Yo pensé que ellas se maquillaban como yo, en dos o tres minutos; y las estaba esperando de pie,  junto a la puerta del apartamento. Pero estaba equivocada. Después de diez minutos, me di cuenta que para ellas el maquillaje era un ritual. Mi sobrina había sacado estuches de sombras, maquillajes, delineadores, perfumes y cremas; y se maquillaba frente al espejo de la sala como si estuviera pintando una obra de arte. Mi hermana se acercaba de vez en cuando para probarse algún color de pintalabios.   Y yo las veía etrañada:  no había visto tantos cosméticos desde el día que me maquillaron para mi boda.

Impaciente, traté de apurarlas, pero fue en vano. Disfrutaban del proceso de prepararse para el paseo. Me sentí ajena a su forma de actuar e incómoda ante tanto “tiempo perdido”; pero ellas me echaron perfume (el mío se había quedado en Guatemala), me prestaron un pintalabios y me regalaron una dosis de glamour.

Con el tiempo, le tomé gusto al ritual matutino en el que nos preparábamos entre música y bromas. Poco a poco empecé a preferir vestidos y sandalias para mis paseos y empecé a tomar más tiempo para maquillarme. Un día les pedí que me hicieran trenzas; otro día compré un perfume; y una tarde, al ver la foto que me tomaron frente a los Lirios de Monet, me sorprendí ante mi transformación. De alguna manera, el compartir cada mañana con estas dos mujeres, me había devuelto algo que tenía olvidado en el fondo de mi closet.
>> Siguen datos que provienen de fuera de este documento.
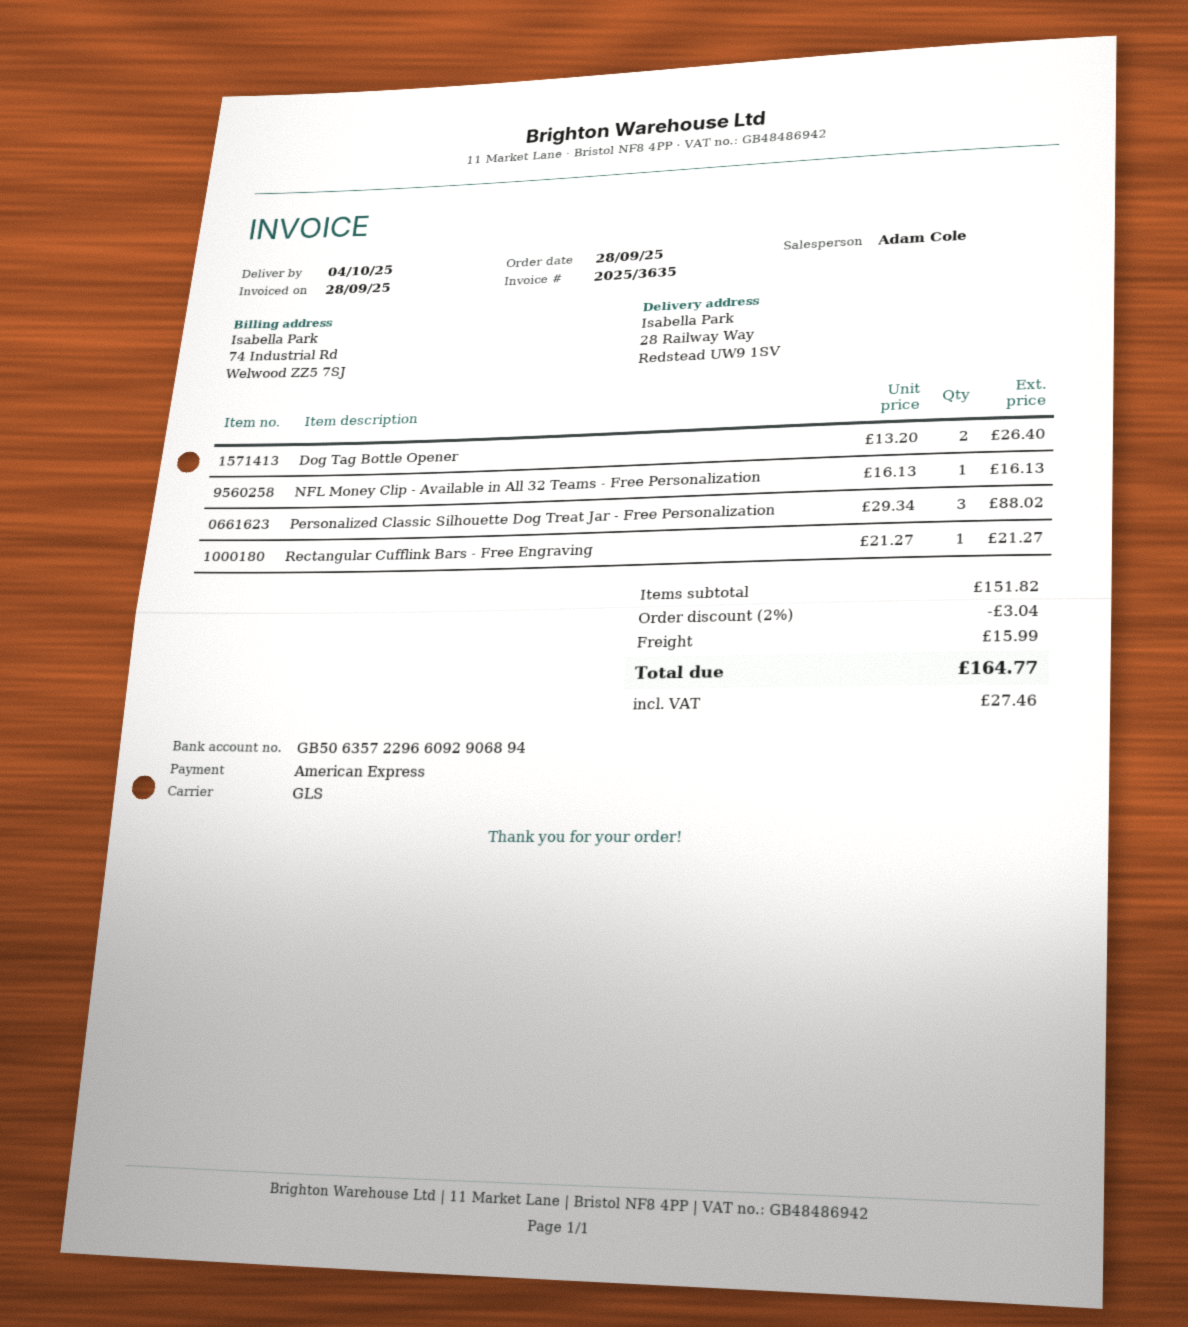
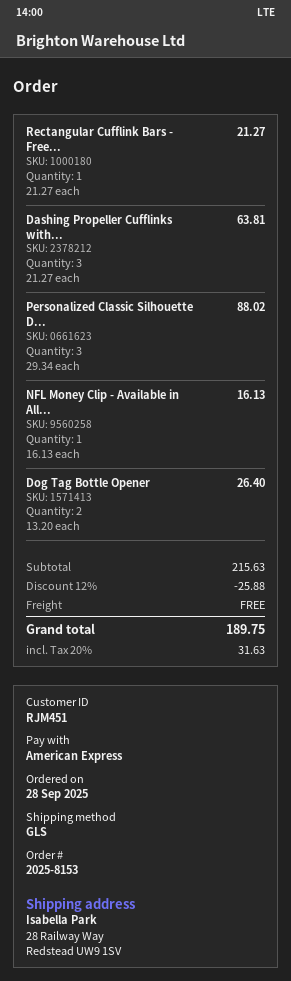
Dashing Propeller Cufflinks with...: none -> 3 x 21.27 = 63.81
subtotal: 151.82 -> 215.63
discount: 2% = 3.04 -> 12% = 25.88
shipping: 15.99 -> 0.00
tax: 27.46 -> 31.63
total: 164.77 -> 189.75

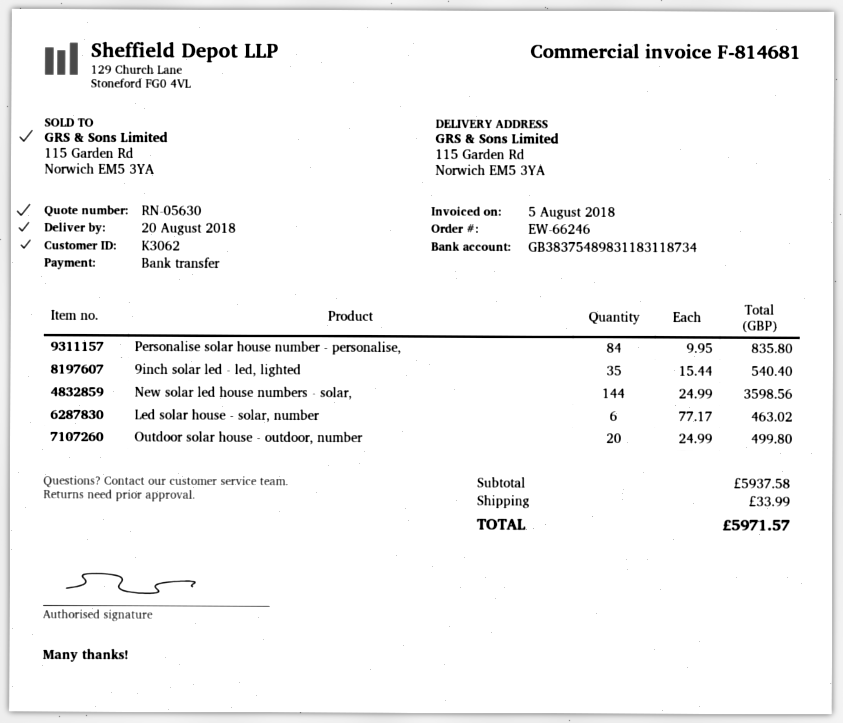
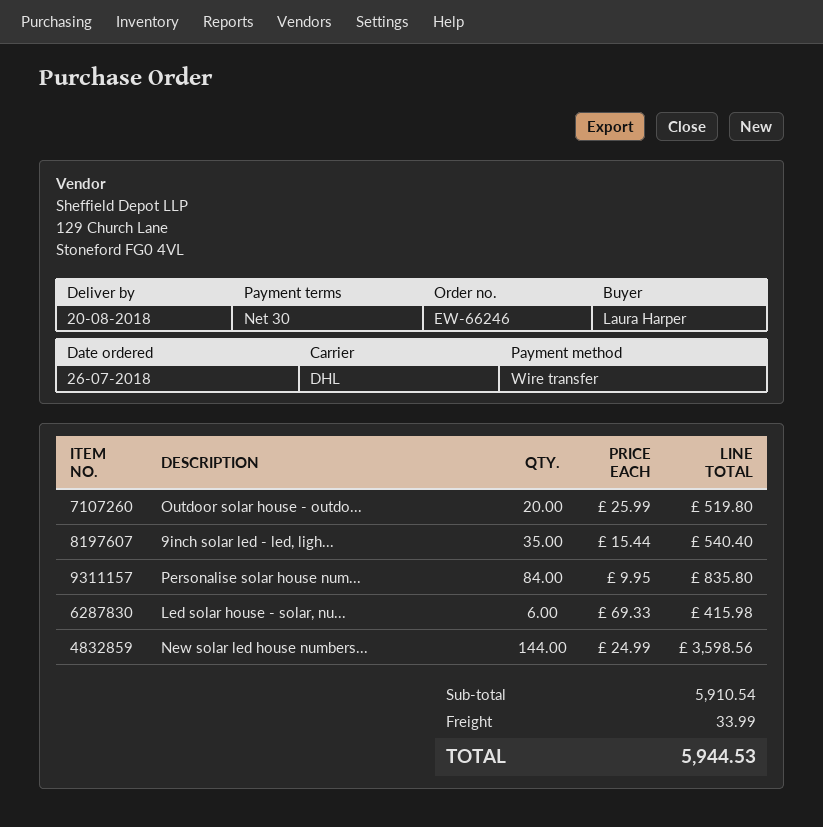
Led solar house - solar, number: 6 x 77.17 = 463.02 -> 6 x 69.33 = 415.98
Outdoor solar house - outdoor, number: 20 x 24.99 = 499.80 -> 20 x 25.99 = 519.80
subtotal: 5937.58 -> 5910.54
total: 5971.57 -> 5944.53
El viaje a París no fue eficiente, no tuvimos un itinerario perfecto y seguramente dejamos atracciones importantes sin visitar. Fue un viaje de ritmo lento en el que en cada cuadra nos esperaba un momento mágico: una venta de flores en la que nos deteníamos a tomar fotos y a oler los lirios, una chocolatería en la que nos asomábamos a degustar una trufa, una banca para sentarnos a escribir un poema.

Sin mapa, dejamos que la intuición nos guiara, seguimos el olor de las panaderías en busca de croissants, entramos a las perfumerías a llenarnos de fragancias y compramos zapatos en las boutiques más elegantes. Fue una experiencia llena sorpresas: un concierto de violín en la Sainte Chapelle, un paseo en bicicleta en el que recordé a mi niña interior, un regalo de cumpleaños que guardaré siempre en mi corazón y un chaparrón al salir de Notre Dame que nos obligó a resguardarnos en un bistro donde “solo servían champagne”.

Y aunque París es para muchos la ciudad más romántica del mundo, yo la recordaré siempre como la ciudad donde me reconecté con esa energía femenina que tenía olvidada, donde  hablé de mujer a mujer con mi sobrina y donde en la mirada de mi hermana, sentí un abrazo de almas.